2011有馬記念短評:「勝てない競馬で勝つ」。

「史上最高のメンツ」と言われた第56回有馬記念。

まず、メンバーが史上最高と呼ばれるには様々な理由が必要だ。
今年のGI馬がどの程度出走しているのか、故障で回避した馬が多いか少ないか、そして「花形」が何頭いるか。そういった意味では近年最高のメンバーといって差し支えない素晴らしいメンバーだった。

そんな中で、オルフェーヴルはまさに世代交代をまざまざと見せ付ける圧勝劇。
これまでのレースで、私は彼の強さを若干疑問視をしてはいた。強いことは強いが、三冠馬として世代を背負うことができるかどうかは未知数だと考えていた。

この有馬記念で、オルフェーヴルは最も辛い立場でレースをし、自らも掛かり気味になり、スローペースを後方から進み、なおかつ外から回って稀代の名牝と居並ぶ最強4歳世代をまとめて差し切ってしまった。
いわば「決して勝てないレースで勝ってしまった」のである。
同じ有馬記念、レースぶりや状況は全く違うが、テイエムオペラオーの第45回有馬記念を思い出すようなレースだった。

上がり3F34.0の末脚決着。この展開に最も強いエイシンフラッシュをしてあっさり交わしてしまうのだから、このメンバーでは何度やっても負けない、ということだろう。

ひとつ残念だったのはブエナビスタ。有馬記念を引退レースとする馬は、近年ことごとくこれまでにない着外に終わってしまうケースが多い。「見えない疲れ「世代交代」と形容されるものが、やはりこの名牝にもあったということだろう。

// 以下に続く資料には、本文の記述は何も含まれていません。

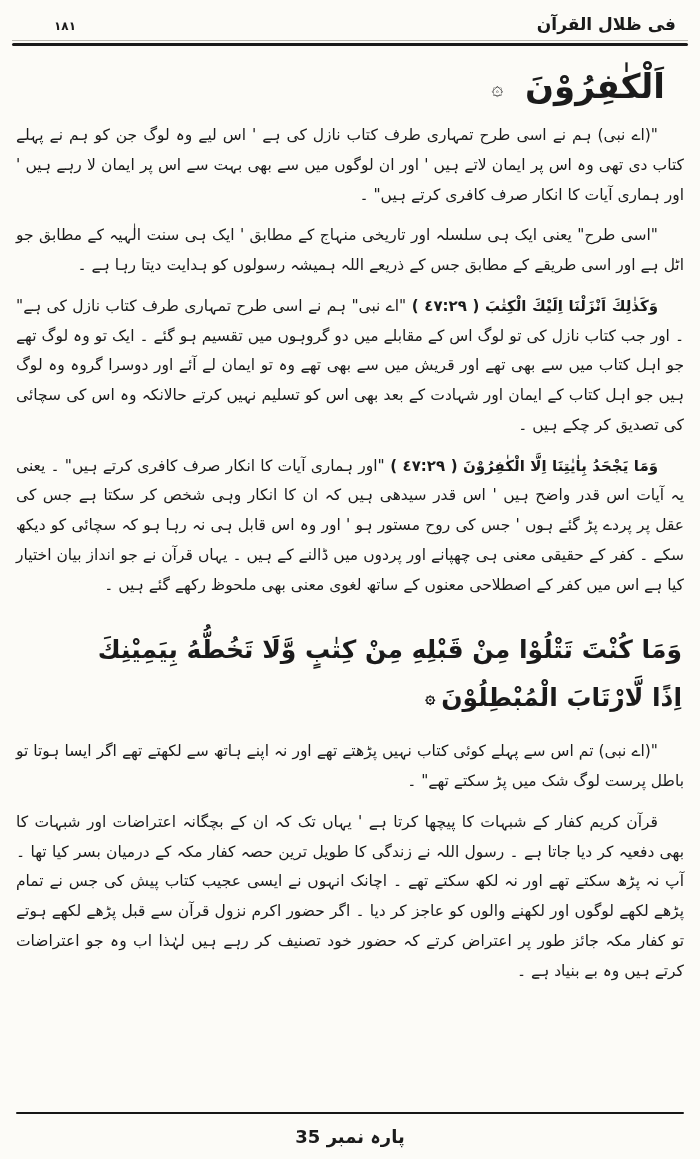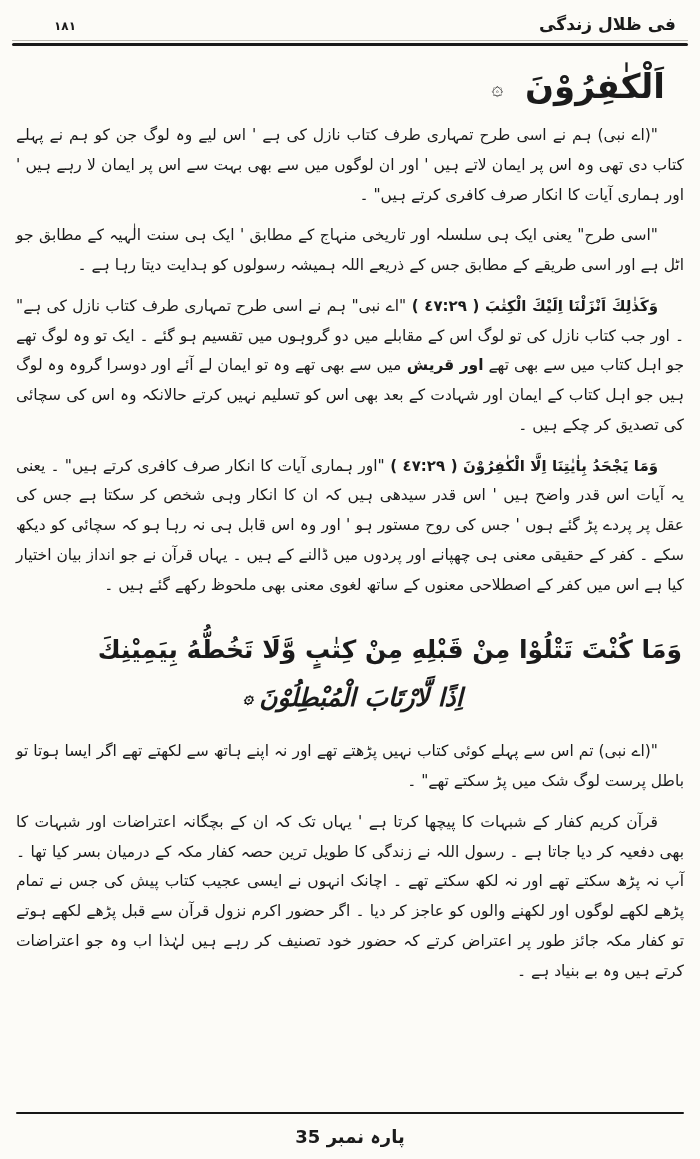"فی ظلال زندگی" span { text: زندگی -> القرآن }
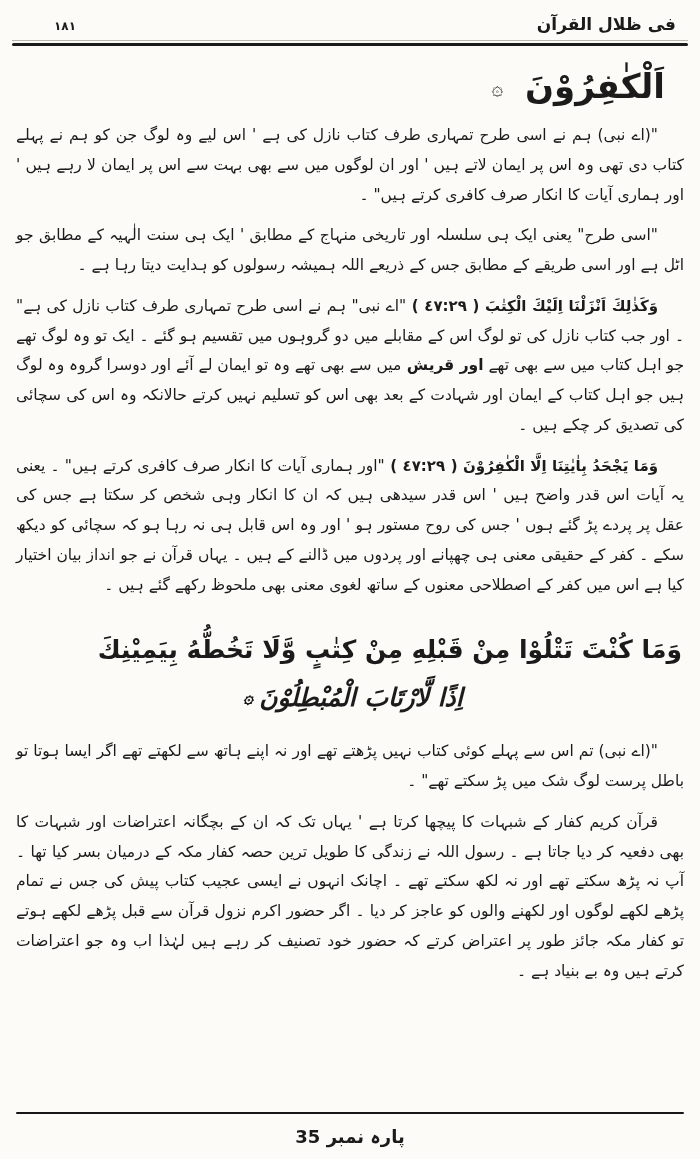"اور قریش" .para span.urdu-bold { font-weight: bold -> normal }
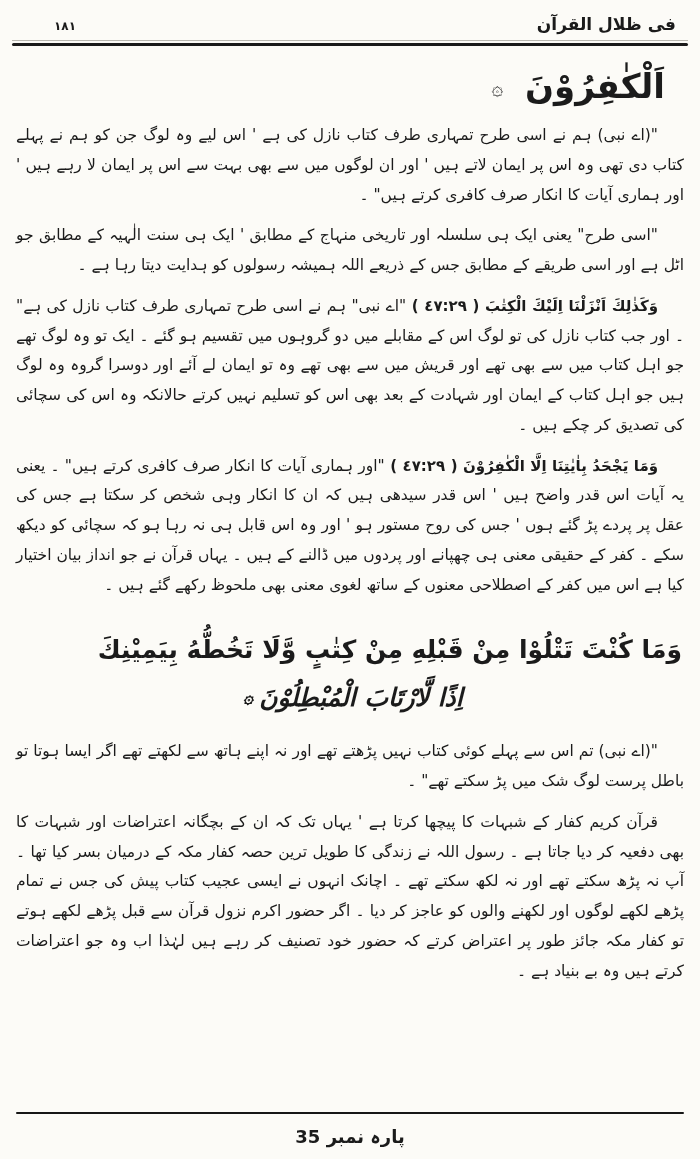"اِذًا لَّارْتَابَ الْمُبْطِلُوْنَ ۞" .verse .verse-line.left { font-style: italic -> none; text-align: center -> right }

興味深いところでは2年連続で3着に突っ込んだトゥザグローリー。有馬記念というものはこういった不思議なことが往々に起こる。来年も3着を是非3着で駆け抜けて往年の名脇役ナイスネイチャの域を目指して欲しい、と願うのは不謹慎だろうか。




歴代の三冠馬に並ぶ「本当の強さ」を証明したオルフェーヴル。この未来がさらに明るいものになることを、そしてその鞍上には常に池添騎手がいることを祈りたい。それが日本競馬のさらなる発展につながるだろうから。